Florida Institute of Oceanography
- Other names: FIO
- Type: Public
- Established: 1967
- Parent institution: The State University System of Florida
- Director: Monty Graham
- Administrative staff: 10
- Location: St. Petersburg, Florida, U.S.
- Campus: USF St. Petersburg;
- Website: www.fio.usf.edu

= Florida Institute of Oceanography =

The Florida Institute of Oceanography (FIO), located on the campus of the University of South Florida St. Petersburg, is an entity of the State University System of Florida that works collaboratively with 32 institutions and agencies from across the state that support marine research.

== Facilities ==
The FIO operates several smaller ships, as well as two research vessels. The flagship of the institute is R/V Weatherbird II, a 115-foot, 194-ton vessel, that was acquired and renovated in 2009, and soon made national headlines as one of the most active research vessels during the 2010 Deepwater Horizon oil spill.

In 2017, FIO launched R/V W.T. Hogarth, a state of the art research vessel replacing the nearly 50-year-old R/V Bellows which had served as a floating laboratory for 35 years. The R/V W.T. Hogarth was named after Dr. William T. Hogarth, who served as the director of the FIO until his retirement in 2016.

Since 1990, it manages the Keys Marine Laboratory on Long Key.

==Members==
The institute is governed by the FIO Council. Council members serve two-year terms and are active members of the Florida oceanographic science and education community. In addition to advising the FIO leadership regarding statewide collaboration in oceanographic science and education, the council's key duty is to plan and align legislative budget requests with strategic priorities.

==Research==
Since the 1960s, the Florida Institute of Oceanography has unified marine science interests across Florida in the cause of understanding and stewardship of the coastal oceans. FIO has taken a leading national role in the scientific assessment of the impact of the Deepwater Horizon oil spill in the Gulf of Mexico.

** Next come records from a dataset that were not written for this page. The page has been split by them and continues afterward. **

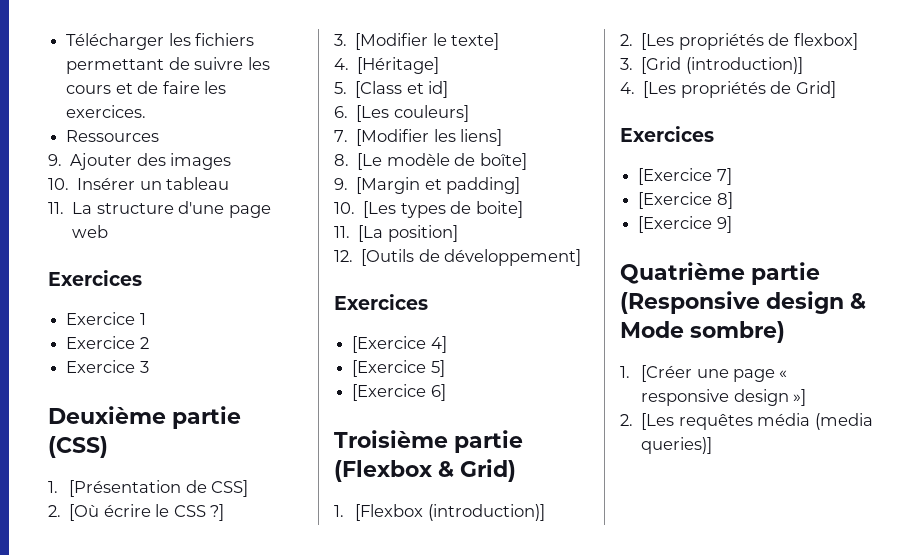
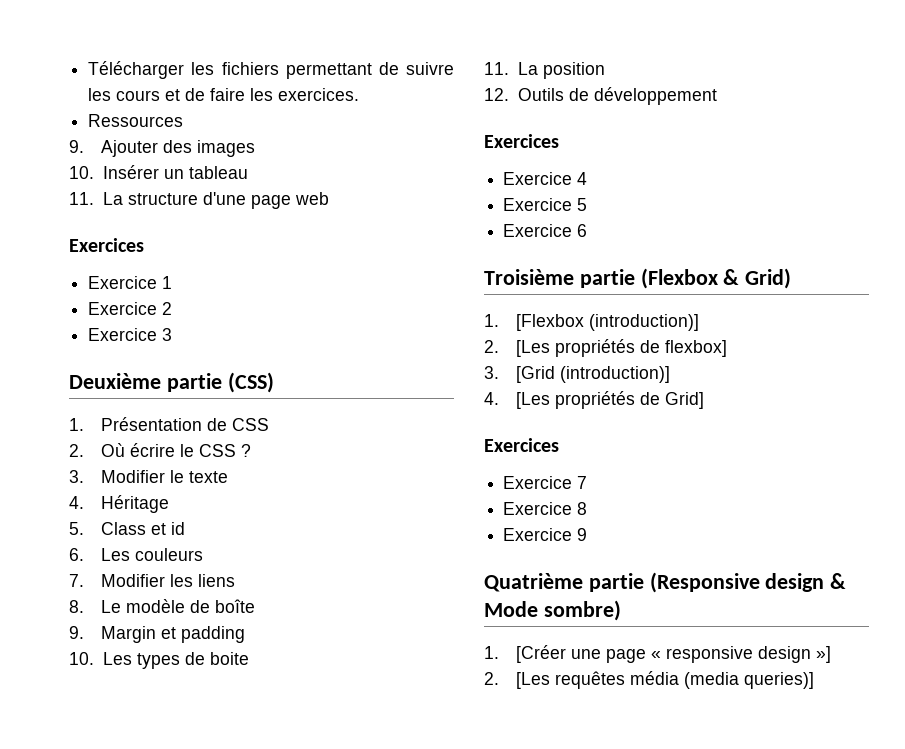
[69,480,249,497] [48,504,100,521] [Présentation de CSS] // 2. [Où -> [100,417,269,431] [69,443,125,457] Présentation de CSS // 2. Où
[210,504,225,521] [334,33,500,50] [334,57,440,74] ?] // 3. [Modifier le texte] // 4. [Héritage] -> [240,444,251,457] [69,470,228,483] [69,495,169,513] ? // 3. Modifier le texte // 4. Héritage
[355,81,449,98] [Class et id] -> [100,522,185,535] Class et id
[356,105,469,122] [Les couleurs] -> [100,548,203,561] Les couleurs
[356,129,503,146] [Modifier les liens] -> [100,574,235,587] Modifier les liens
[357,153,383,170] [Le -> [100,600,121,613] Le
[479,153,527,170] [334,177,521,194] [334,201,397,218] boîte] // 9. [Margin et padding] // 10. [Les -> [214,599,255,613] [69,626,245,643] [69,652,132,665] boîte // 9. Margin et padding // 10. Les
[475,201,523,218] [334,225,458,242] boite] // 11. [La position] -> [209,652,249,665] [484,62,605,79] boite // 11. La position
[361,249,582,266] [334,294,428,310] [352,336,447,353] [352,360,445,377] [352,384,446,401] [Outils de développement] // Exercices // [Exercice 4] // [Exercice 5] // [Exercice 6] -> [517,87,717,105] [484,134,559,148] [503,172,588,185] [503,198,588,211] [503,224,588,237] Outils de développement // Exercices // Exercice 4 // Exercice 5 // Exercice 6
[638,168,732,185] [638,192,733,209] [638,216,732,233] [Exercice 7] // [Exercice 8] // [Exercice 9] -> [503,476,588,489] [503,502,588,515] [503,528,588,541] Exercice 7 // Exercice 8 // Exercice 9

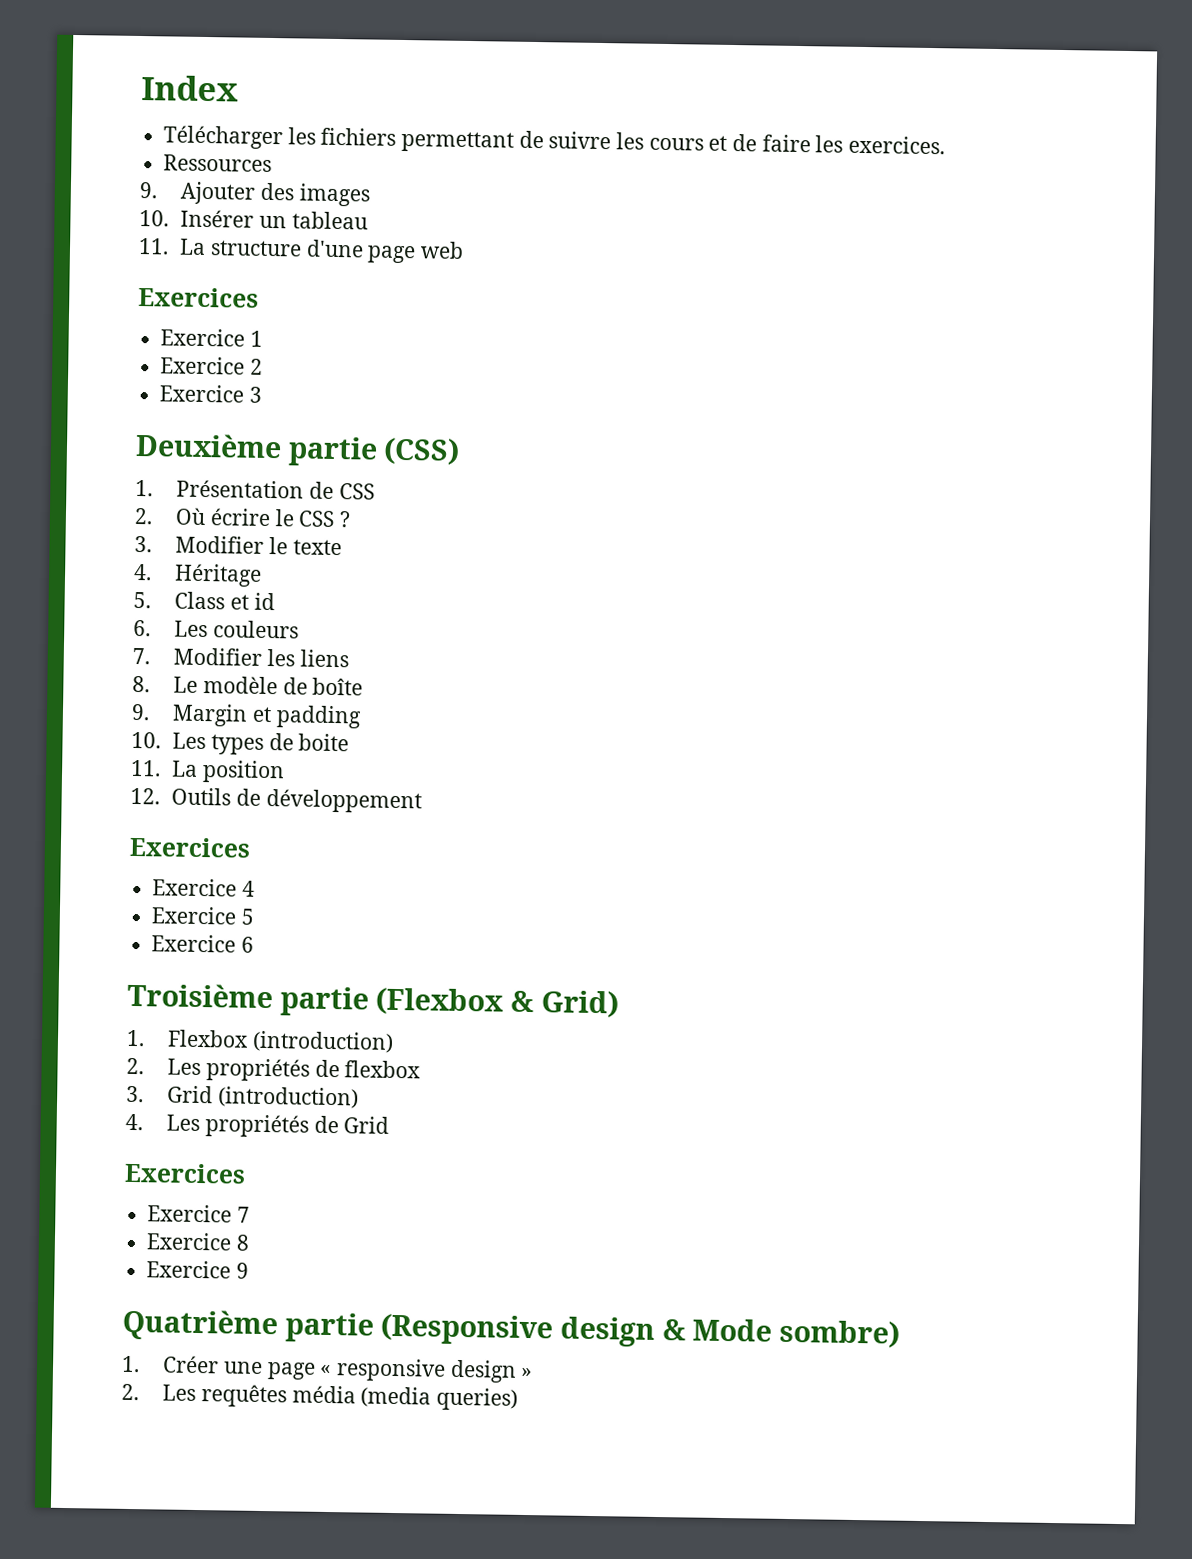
(88, 70) none -> [141,75,239,102] Index //
[515,314,699,331] [484,339,727,357] [484,366,670,383] [484,391,704,409] [Flexbox (introduction)] // 2. [Les propriétés de flexbox] // 3. [Grid (introduction)] // 4. [Les propriétés de Grid] -> [167,1029,394,1053] [126,1057,422,1082] [126,1085,359,1109] [125,1113,390,1138] Flexbox (introduction) // 2. Les propriétés de flexbox // 3. Grid (introduction) // 4. Les propriétés de Grid
[515,645,566,663] [Créer -> [162,1355,220,1374] Créer
[815,646,831,663] [484,672,550,689] »] // 2. [Les -> [520,1367,534,1379] [121,1383,197,1402] » // 2. Les
[743,672,814,689] queries)] -> [435,1387,518,1411] queries)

FIO has emerged as a key research organization on the effects of the Deepwater Horizon oil spill with the award of $10 million from the oil company BP. In an application process which began in June 2010, the FIO received more than 200 proposals from researchers totaling more than $60 million.

To apply for funding, scientists were asked to develop research proposals related to the following scientific priorities in spill research:

Determine the properties, distribution, and extent of the oil spill and dispersants.
Conduct baseline studies and impact assessments to provide the basis for long-term monitoring.
Contribute to an integrated coastal and ocean observing system, and improve modeling capabilities for forecasting environmental impacts related to the oil spill.
Develop and implement systems for data integration, synthesis, sharing, and dissemination.
Develop and implement strategies to protect and restore habitats and species.
Priority will be given to projects that are collaborative between two or more FIO members and/or the Northern Gulf Institute and Louisiana State University, which also received BP funding for initial research.